:: Assignment ::
Could you return, exactly as written, only the lines from the one holding "DETSKÝ ČAJ SVÄTOJÁNSKY: 6" through the final line of the records below?

>>

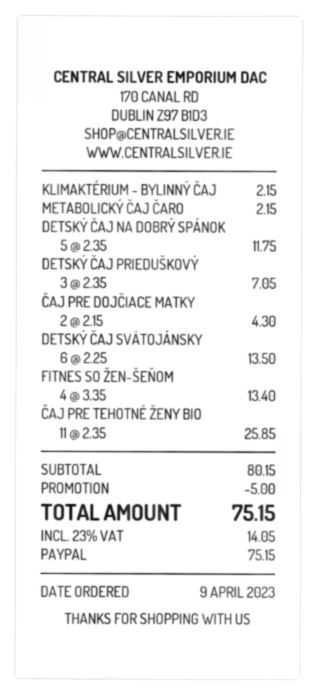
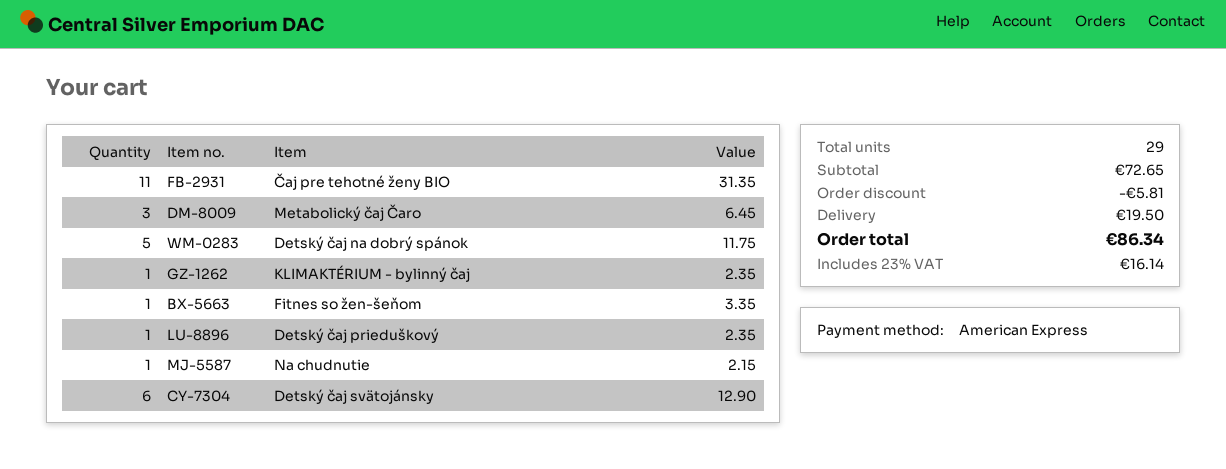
payment method: PayPal -> American Express
KLIMAKTÉRIUM - BYLINNÝ ČAJ: 1 for 2.15 -> 1 for 2.35
METABOLICKÝ ČAJ ČARO: 1 for 2.15 -> 3 for 6.45
DETSKÝ ČAJ PRIEDUŠKOVÝ: 3 for 7.05 -> 1 for 2.35
ČAJ PRE DOJČIACE MATKY: 2 for 4.30 -> none
DETSKÝ ČAJ SVÄTOJÁNSKY: 6 for 13.50 -> 6 for 12.90
FITNES SO ŽEN-ŠEŇOM: 4 for 13.40 -> 1 for 3.35
ČAJ PRE TEHOTNÉ ŽENY BIO: 11 for 25.85 -> 11 for 31.35
Na chudnutie: none -> 1 for 2.15
subtotal: 80.15 -> 72.65
discount: 5.00 -> 5.81
shipping: none -> 19.50
tax: 23% = 14.05 -> 23% = 16.14
total: 75.15 -> 86.34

<<

:: Result of the exercise ::
DETSKÝ ČAJ SVÄTOJÁNSKY: 6 for 13.50 -> 6 for 12.90
FITNES SO ŽEN-ŠEŇOM: 4 for 13.40 -> 1 for 3.35
ČAJ PRE TEHOTNÉ ŽENY BIO: 11 for 25.85 -> 11 for 31.35
Na chudnutie: none -> 1 for 2.15
subtotal: 80.15 -> 72.65
discount: 5.00 -> 5.81
shipping: none -> 19.50
tax: 23% = 14.05 -> 23% = 16.14
total: 75.15 -> 86.34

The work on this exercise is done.